Plötzlich war die Frage nicht mehr nur, wer Ole geboren hat, sondern wo eigentlich Anna und Sarah wohnen. Die Systeme schienen heiß zu laufen.

Einmal falsch erfasst – für immer in den Akten

Standesamtsleiterin Hart versichert, dass alle relevanten Stellen über den ursprünglichen Fehler unterrichtet worden seien. Doch offenbar folgte das System längst eigenen Gesetzen. "Mehrere Behörden meldeten zurück, dass frühere Verknüpfungen im System weiterhin wirksam seien", sagt Hart.

Wenn dann etwas schiefgelaufen ist, können Sie es fast nicht mehr aufhalten. Andrea Hart, Amtsleiterin des Frankfurter Standesamts

Die Digitalisierung von Melde- und Personenstandsdaten habe viele Vorteile und erleichtere Bürgerinnen und Bürgern viele Behördengänge, betont sie. In weit über 99 Prozent der Fälle funktioniere das System reibungslos.

Doch dieser Automatismus bedeute auch, dass eine fehlerhafte Beurkundung automatisch zunächst an zahlreiche Stellen weitergeleitet werde. "Wenn dann etwas schiefgelaufen ist, können Sie es fast nicht mehr aufhalten", resümiert Hart.

Einmal im System, immer im System. Die Verwaltung als in sich geschlossenes Universum, das einmal in Bewegung gesetzt, sich von Realitäten nicht mehr beeindrucken lässt.

Der Versuch, das System zu stoppen

Natürlich versuchte auch Anna, in dieses bürokratische Universum einzugreifen. Sie nahm die Sache selbst in die Hand, informierte Behörde um Behörde. Schließlich sollte jeder wissen, wer Ole wirklich zur Welt gebracht hat. "Es war unglaublich ermüdend. Ich hatte irgendwann das Gefühl, jeder schiebt die Verantwortung auf andere", berichtet sie.

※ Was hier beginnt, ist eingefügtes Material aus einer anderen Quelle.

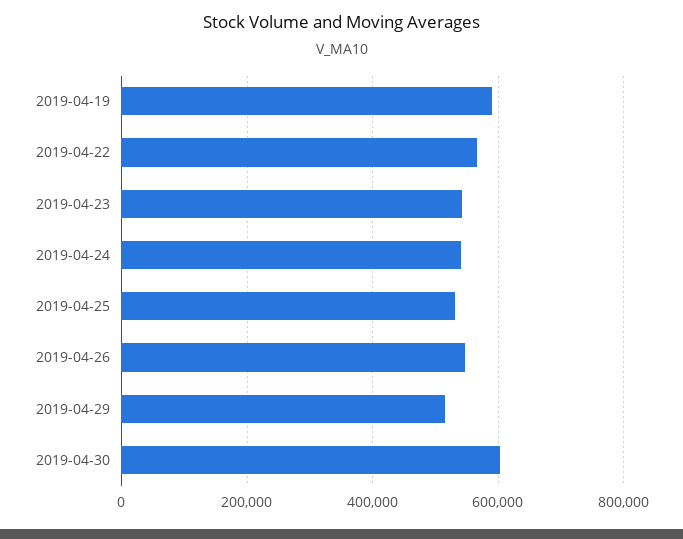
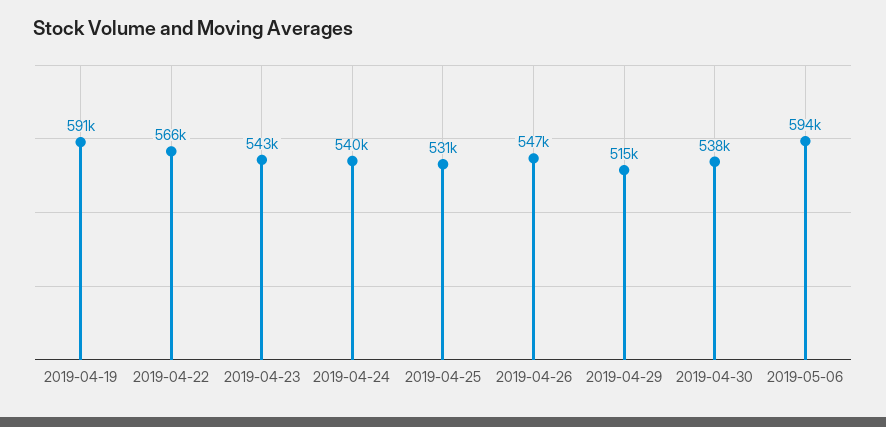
2019-04-30: 600000 -> 538000
2019-05-06: none -> 594000

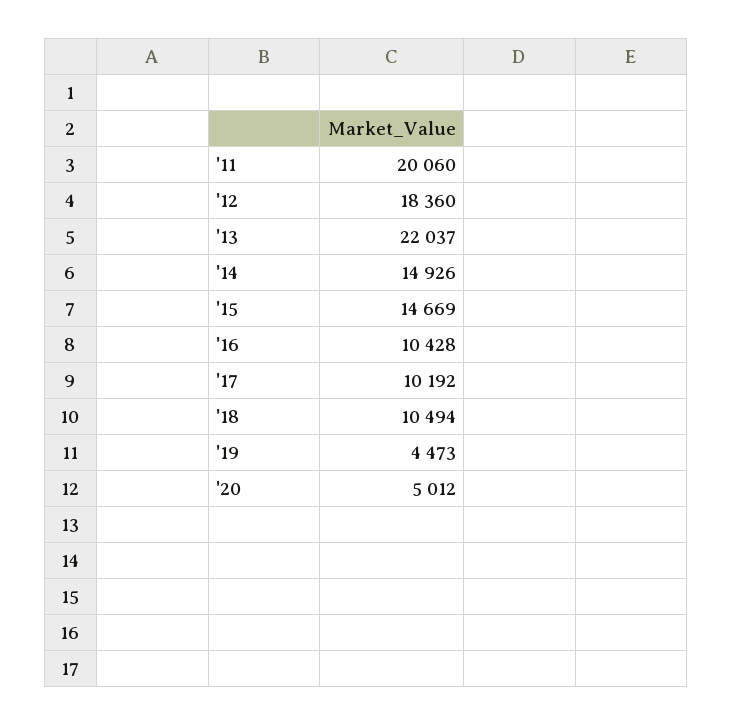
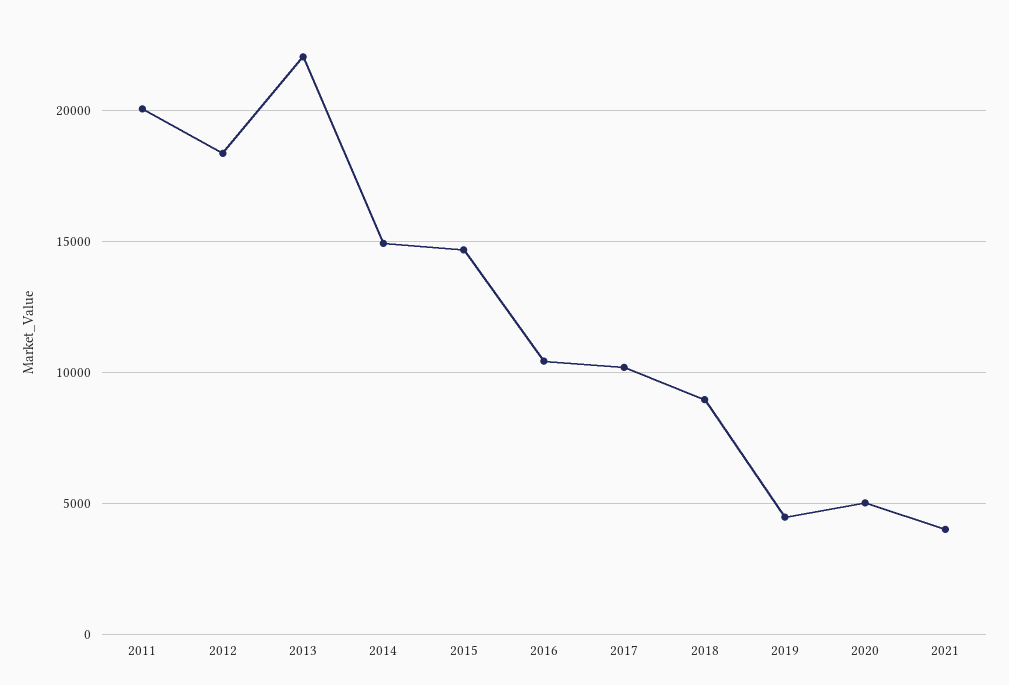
'18: 10494 -> 9000
2021: none -> 4000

So erklärte sich etwa die Rentenversicherung für nicht zuständig, da die Post von einer Außenstelle in einem anderen Bundesland stammte. Auf ihr Anschreiben an die zuständige Stelle gab es bis heute keine Antwort. Ein korrigiertes Dokument? Fehlanzeige.

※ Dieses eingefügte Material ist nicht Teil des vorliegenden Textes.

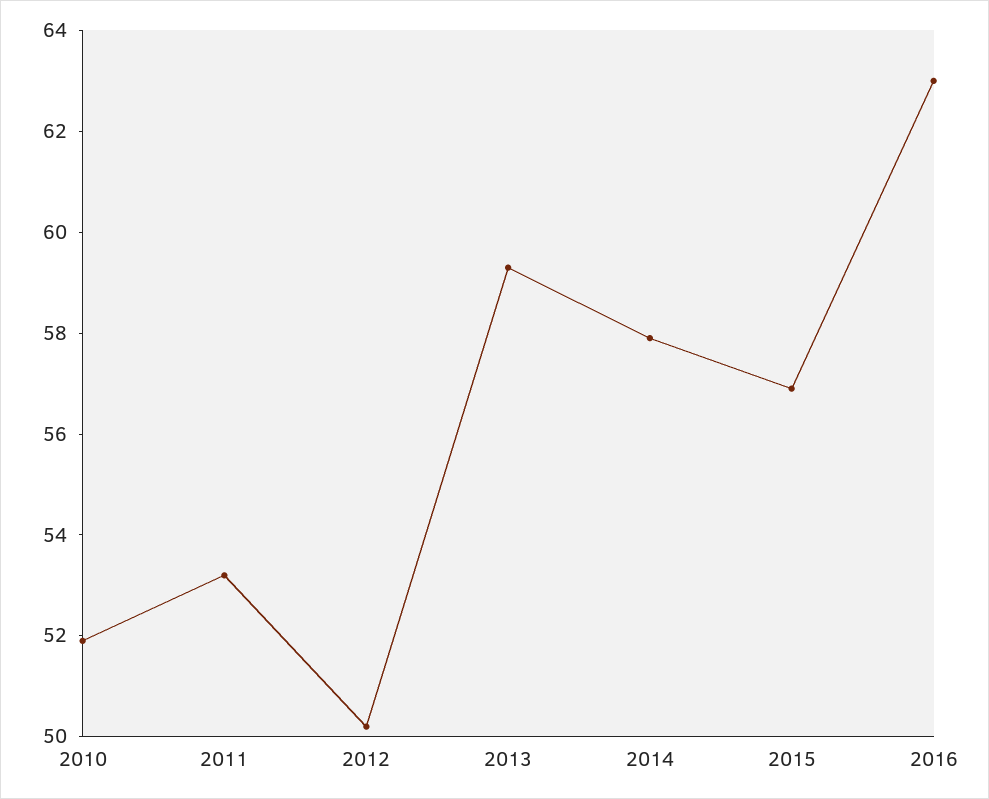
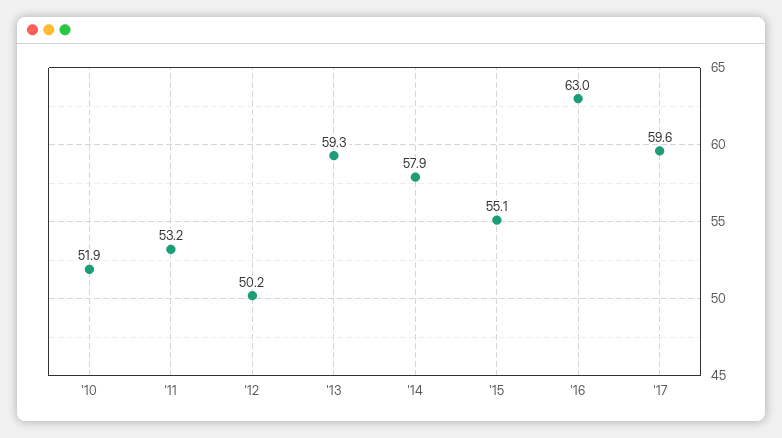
2015: 57 -> 55.1
'17: none -> 59.6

Und die Geschichte geht weiter …

Vor wenigen Tagen dann der nächste Akt: Plötzlich tauchte auf Sarahs Gehaltsabrechnung ein Kinderfreibetrag auf. Sarah hat keine Kinder. Natürlich rief Anna beim Finanzamt an, um das klarzustellen. Die Antwort habe gelautet: "Das können wir nicht einfach löschen, die Daten kommen vom Einwohnermeldeamt."

Ich habe das Gefühl, es ist noch nicht vorbei. Man fragt sich, was noch alles kommen könnte. Anna Schramowski, Mutter

Die unfreiwillige Langzeitstudie durch die deutsche Bürokratie geht für Anna also weiter. Ihre Zwischenbilanz: "Ich habe das Gefühl, es ist noch nicht vorbei. Man fragt sich, was noch alles kommen könnte", sagt sie.

Ihr Sohn Ole ist mittlerweile ein Jahr alt – und wer weiß? Vielleicht muss die Familie warten, bis Ole selbst Beamter wird, um dann seinen eigenen Fall zu korrigieren.